■ WHAT YOU HAVE TO DO: Only lines with the word "tool" belong in the answer; copy them from the records below.

■ PROVIDED DATA:
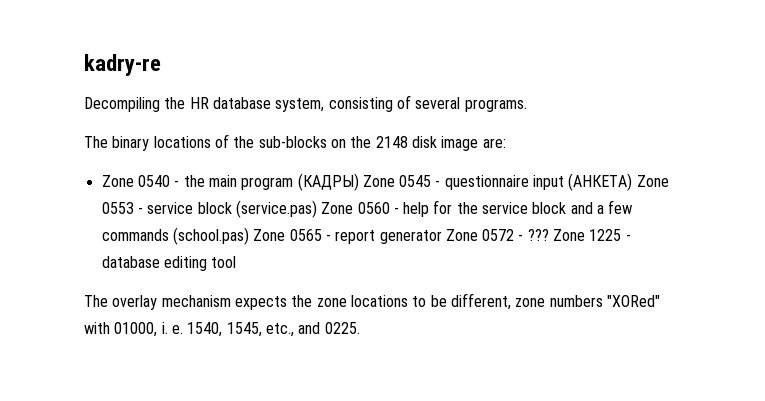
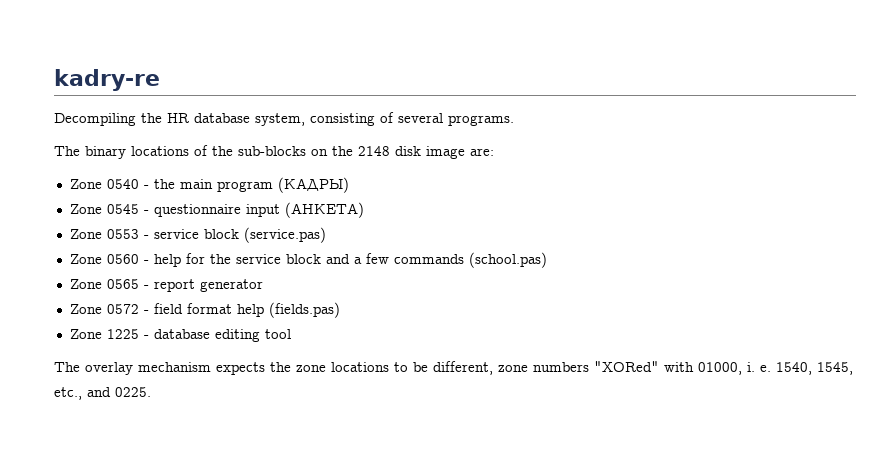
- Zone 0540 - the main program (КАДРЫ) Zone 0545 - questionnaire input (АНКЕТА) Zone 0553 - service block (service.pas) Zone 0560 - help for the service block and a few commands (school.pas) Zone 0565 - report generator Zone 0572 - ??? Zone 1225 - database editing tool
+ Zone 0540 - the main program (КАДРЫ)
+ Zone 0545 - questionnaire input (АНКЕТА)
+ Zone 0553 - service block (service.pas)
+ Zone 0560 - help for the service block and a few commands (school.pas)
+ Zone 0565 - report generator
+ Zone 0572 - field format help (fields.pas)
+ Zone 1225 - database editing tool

...

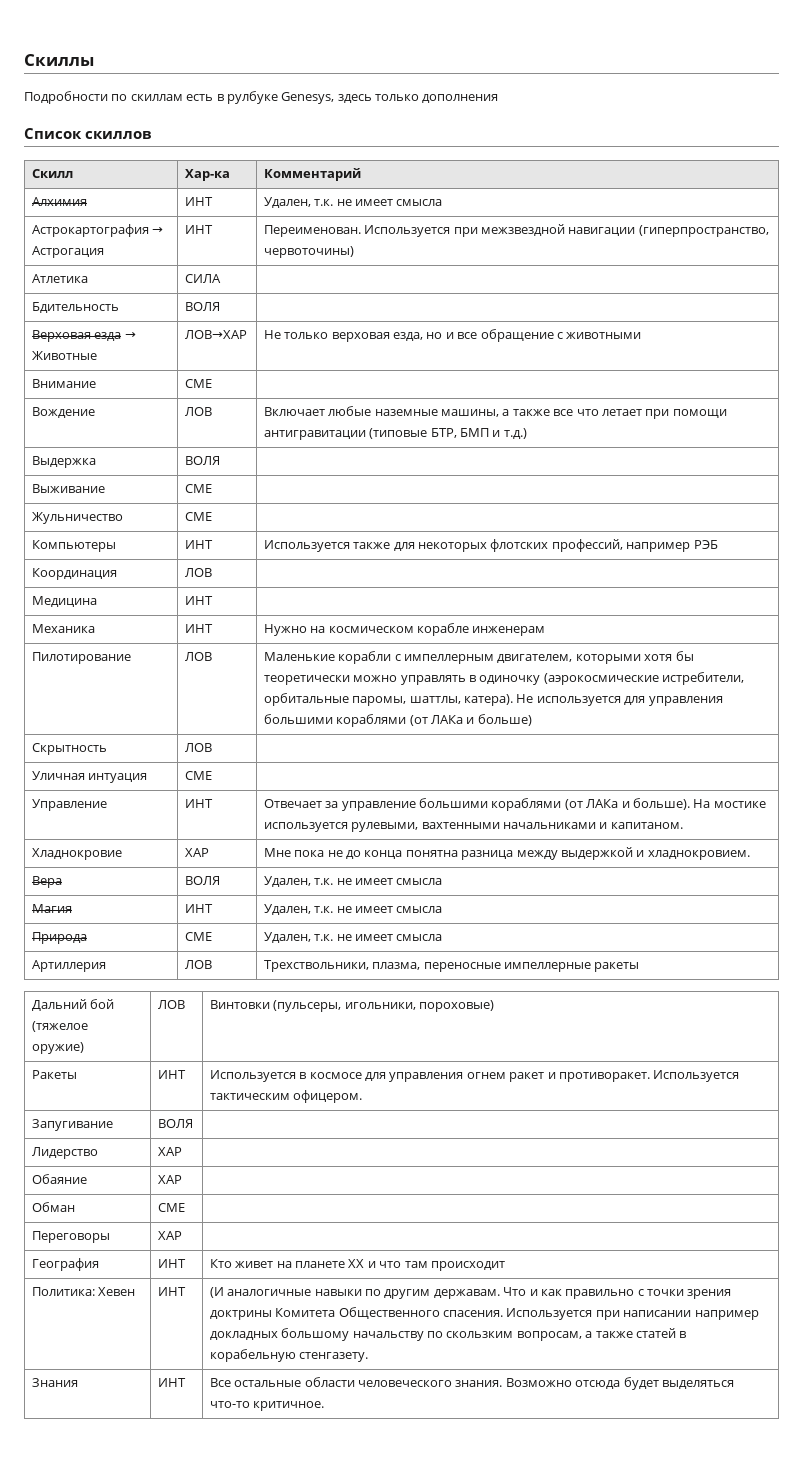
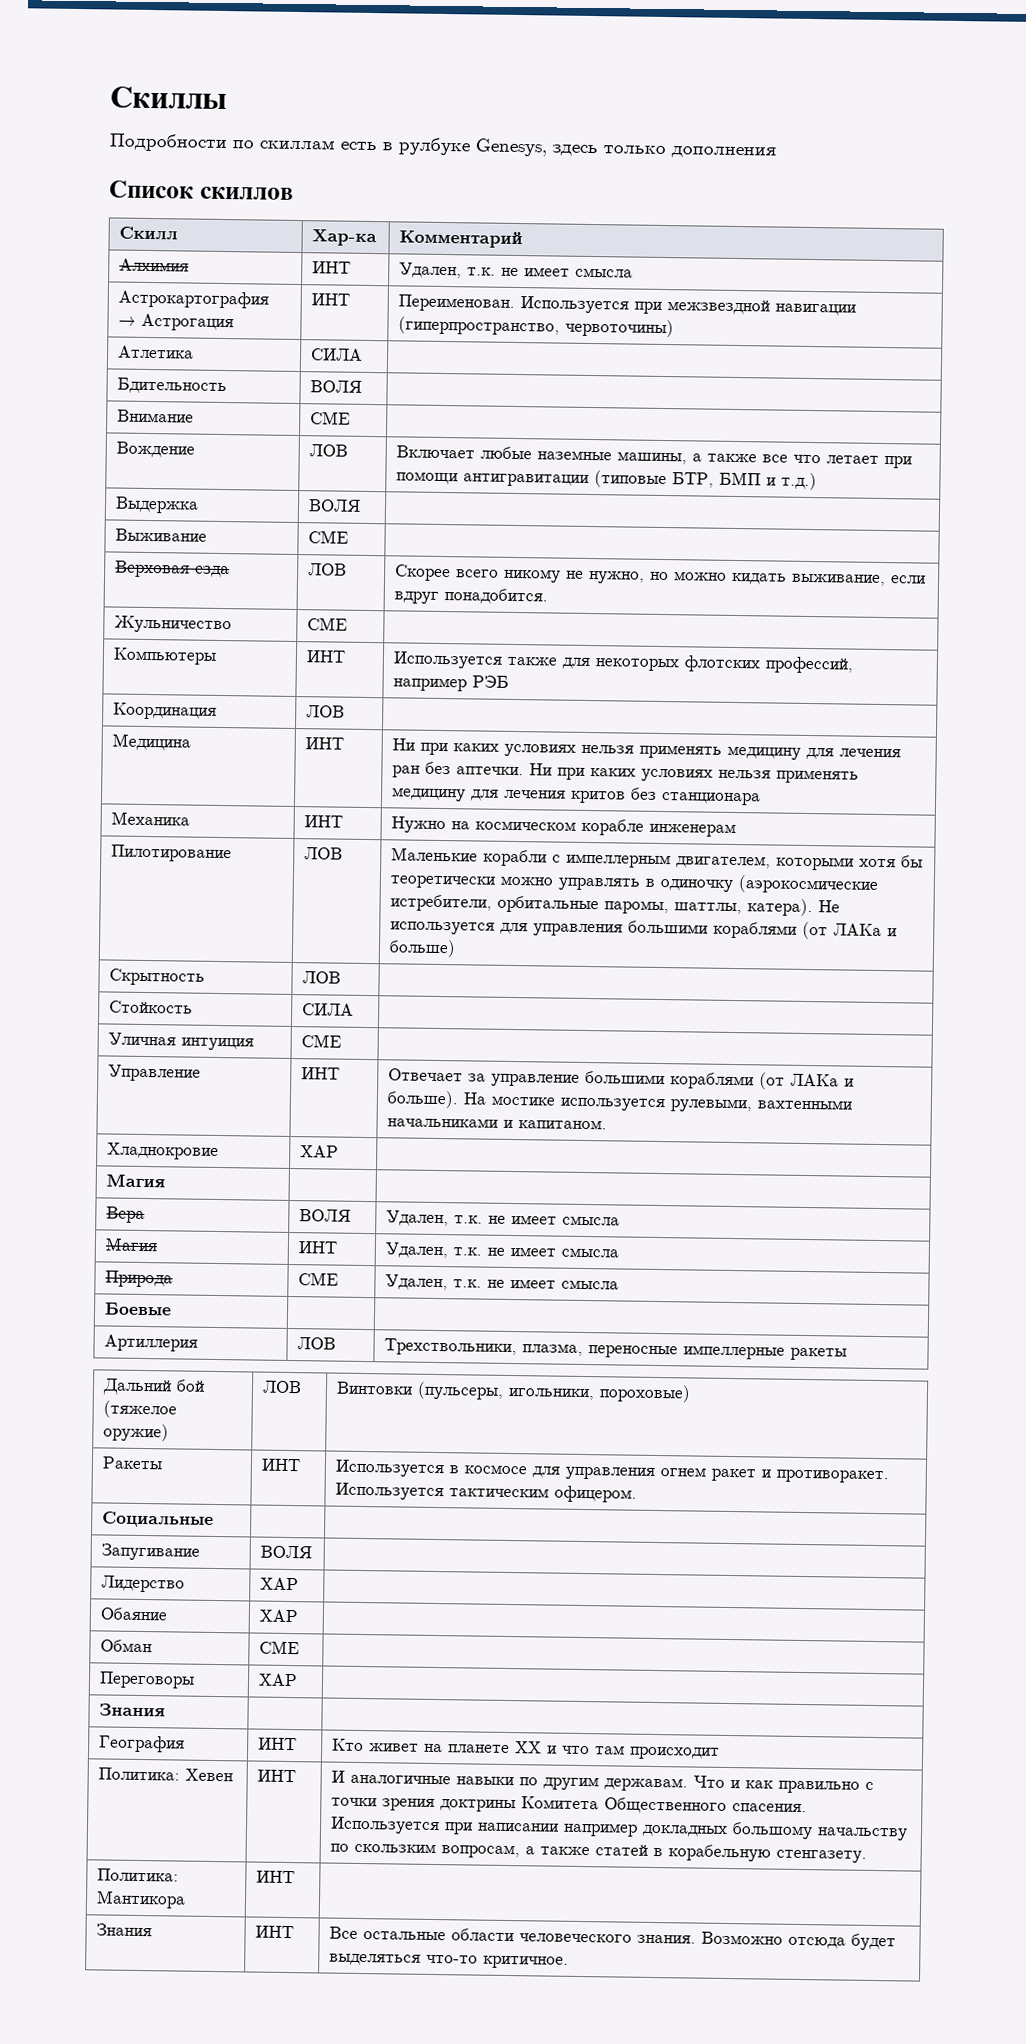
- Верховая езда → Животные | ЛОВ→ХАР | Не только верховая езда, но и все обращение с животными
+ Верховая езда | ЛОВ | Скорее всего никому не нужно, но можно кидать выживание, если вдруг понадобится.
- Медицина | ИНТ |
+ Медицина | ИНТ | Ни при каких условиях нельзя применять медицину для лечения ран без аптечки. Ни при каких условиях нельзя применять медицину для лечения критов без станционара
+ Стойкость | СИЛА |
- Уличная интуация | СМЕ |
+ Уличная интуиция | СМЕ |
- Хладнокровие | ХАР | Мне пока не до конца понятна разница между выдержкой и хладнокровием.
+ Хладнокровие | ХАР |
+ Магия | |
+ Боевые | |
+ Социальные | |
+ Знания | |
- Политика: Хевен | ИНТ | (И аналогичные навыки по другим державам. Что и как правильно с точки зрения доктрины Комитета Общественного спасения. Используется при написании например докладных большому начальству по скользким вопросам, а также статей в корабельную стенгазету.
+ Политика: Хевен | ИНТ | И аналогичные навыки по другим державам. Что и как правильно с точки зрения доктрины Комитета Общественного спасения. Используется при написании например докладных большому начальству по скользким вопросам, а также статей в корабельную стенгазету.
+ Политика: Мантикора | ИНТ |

■ RESULT OF THIS EXERCISE:
- Zone 0540 - the main program (КАДРЫ) Zone 0545 - questionnaire input (АНКЕТА) Zone 0553 - service block (service.pas) Zone 0560 - help for the service block and a few commands (school.pas) Zone 0565 - report generator Zone 0572 - ??? Zone 1225 - database editing tool
+ Zone 1225 - database editing tool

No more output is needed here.